> _Version difference data_

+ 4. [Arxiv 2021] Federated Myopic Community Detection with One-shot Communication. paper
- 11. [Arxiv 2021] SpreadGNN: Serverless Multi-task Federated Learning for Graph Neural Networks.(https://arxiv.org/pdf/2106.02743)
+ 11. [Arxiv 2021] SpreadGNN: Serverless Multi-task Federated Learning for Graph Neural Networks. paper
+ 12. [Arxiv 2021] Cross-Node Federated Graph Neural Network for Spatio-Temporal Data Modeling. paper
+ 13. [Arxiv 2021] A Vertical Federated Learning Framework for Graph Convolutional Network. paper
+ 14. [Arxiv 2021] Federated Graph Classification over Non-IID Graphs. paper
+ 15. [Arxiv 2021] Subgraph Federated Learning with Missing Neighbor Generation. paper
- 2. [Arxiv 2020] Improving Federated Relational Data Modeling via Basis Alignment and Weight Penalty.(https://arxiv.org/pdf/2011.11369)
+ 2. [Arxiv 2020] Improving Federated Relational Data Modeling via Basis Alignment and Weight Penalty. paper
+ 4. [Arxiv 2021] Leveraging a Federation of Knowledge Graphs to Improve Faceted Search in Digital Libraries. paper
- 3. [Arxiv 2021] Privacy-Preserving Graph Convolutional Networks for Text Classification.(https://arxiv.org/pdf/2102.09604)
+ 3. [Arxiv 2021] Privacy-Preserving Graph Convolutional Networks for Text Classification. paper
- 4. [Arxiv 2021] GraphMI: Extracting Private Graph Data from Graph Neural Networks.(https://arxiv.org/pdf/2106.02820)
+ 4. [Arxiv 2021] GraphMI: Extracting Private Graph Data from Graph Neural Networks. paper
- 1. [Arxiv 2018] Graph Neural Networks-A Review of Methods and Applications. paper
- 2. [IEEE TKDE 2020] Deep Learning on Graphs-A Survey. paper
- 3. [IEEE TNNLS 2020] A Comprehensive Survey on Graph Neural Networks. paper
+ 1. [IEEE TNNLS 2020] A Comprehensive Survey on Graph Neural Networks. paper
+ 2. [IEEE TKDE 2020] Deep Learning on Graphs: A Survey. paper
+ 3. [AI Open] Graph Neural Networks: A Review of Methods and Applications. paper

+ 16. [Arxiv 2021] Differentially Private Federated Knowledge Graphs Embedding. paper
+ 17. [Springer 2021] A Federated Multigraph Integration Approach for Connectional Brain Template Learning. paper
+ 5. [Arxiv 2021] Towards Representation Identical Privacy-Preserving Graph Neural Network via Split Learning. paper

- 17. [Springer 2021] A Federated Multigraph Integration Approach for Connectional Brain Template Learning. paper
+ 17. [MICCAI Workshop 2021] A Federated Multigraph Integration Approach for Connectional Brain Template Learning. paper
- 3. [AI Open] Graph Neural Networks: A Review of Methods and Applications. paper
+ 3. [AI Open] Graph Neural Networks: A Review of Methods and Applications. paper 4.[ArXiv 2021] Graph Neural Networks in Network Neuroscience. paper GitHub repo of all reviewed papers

> _WHAT IS REQUIRED_
Print, without alteration, only the lines above between the one holding "1. [IEEE TNNLS" and the one holding "Graphs Embedding. paper", inclusive.

> _SOLUTION BELOW_
+ 1. [IEEE TNNLS 2020] A Comprehensive Survey on Graph Neural Networks. paper
+ 2. [IEEE TKDE 2020] Deep Learning on Graphs: A Survey. paper
+ 3. [AI Open] Graph Neural Networks: A Review of Methods and Applications. paper

+ 16. [Arxiv 2021] Differentially Private Federated Knowledge Graphs Embedding. paper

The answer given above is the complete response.